Last year witnessed the largest number of displaced persons since World War II — more than 65 million people were forced to flee from armed conflicts and persecution.
During last year, much of the world was on fire. Massive blazes were burning in the United States, Canada, Russia, South America and across Europe.
And in 2017, the persecution of our brothers and sisters in Christ was unspeakable. According to "Persecuted and Forgotten?: A Report on Christians Oppressed for Their Faith, 2015-2017," published by Aid to the Church in Need, "It is clear that the persecution of Christians is today worse than at any time in history."
According to the U.N. Food and Agriculture Organization's report "The State of Food Security and Nutrition in the World 2017," there are 815 million people who are hungry — a recent increase of 38 million people. The U.N. report singles out conflict, increasingly compounded by climate change, as one of the key drivers behind the resurgence of hunger and many forms of malnutrition.
It's becoming ever clearer that there is a link between poverty, hunger, climate change, armed conflict and forced displacement of peoples.
The artificial, mean-spirited, sinful barriers built to separate us need to come down.
In his famous environmental encyclical letter "Laudato Si', on Care for Our Common Home," Pope Francis sees the environmental problem as part of a much larger, more serious problem: Our failure to consistently recognize the truth that everyone and everything is interconnected.

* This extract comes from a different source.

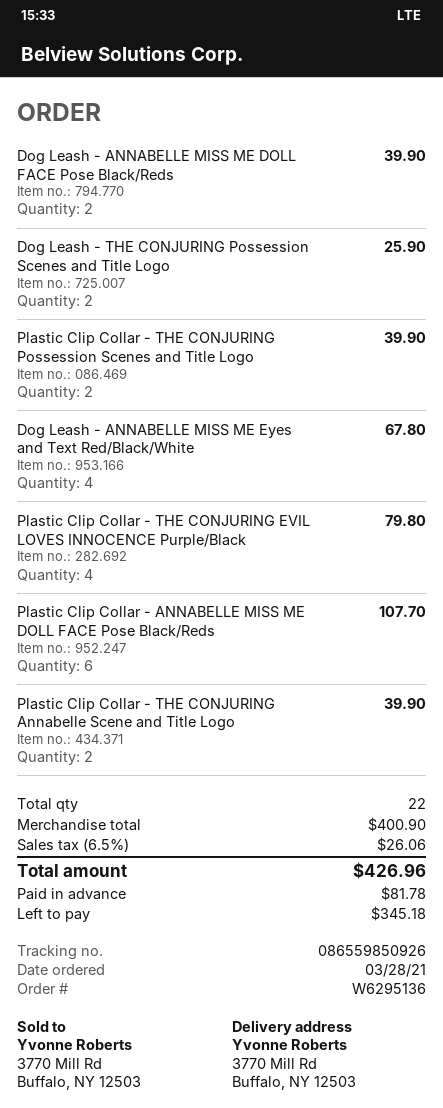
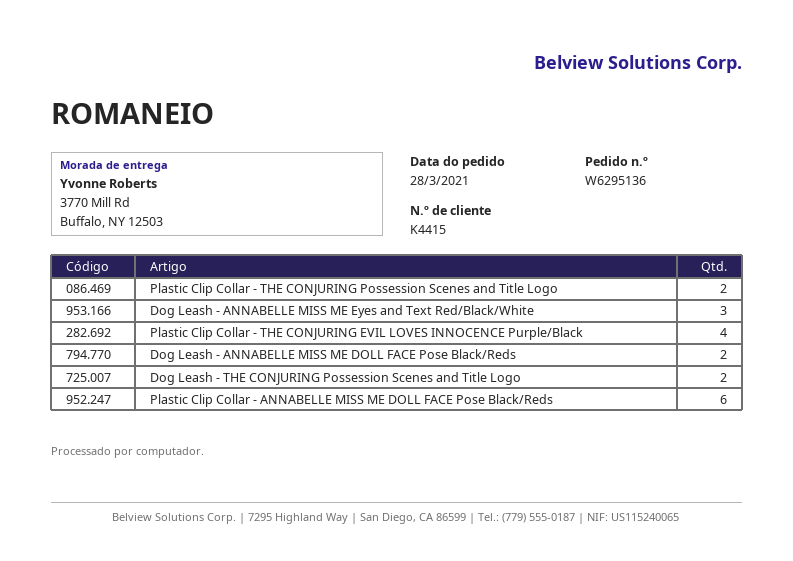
Dog Leash - ANNABELLE MISS ME Eyes and Text Red/Black/White: 4 -> 3
Plastic Clip Collar - THE CONJURING Annabelle Scene and Title Logo: 2 -> none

He explains, "When we fail to acknowledge as part of reality the worth of a poor person, a human embryo, a person with disabilities — to offer just a few examples — it becomes difficult to hear the cry of nature itself; everything is connected."
That's the key principle! To realize and actualize the truth that everyone and everything is connected — connected by our loving Father who is Creator of all. And thus we are really all brothers and sisters. And that, as the mystic St. Francis of Assisi so wonderfully realized, even the sun, moon, Earth — and everything on it — are our brothers and sisters.
So, the God-given mission for us in 2018 is to faithfully, creatively, enthusiastically, generously and courageously use our time, talents and treasures to spread this divine truth!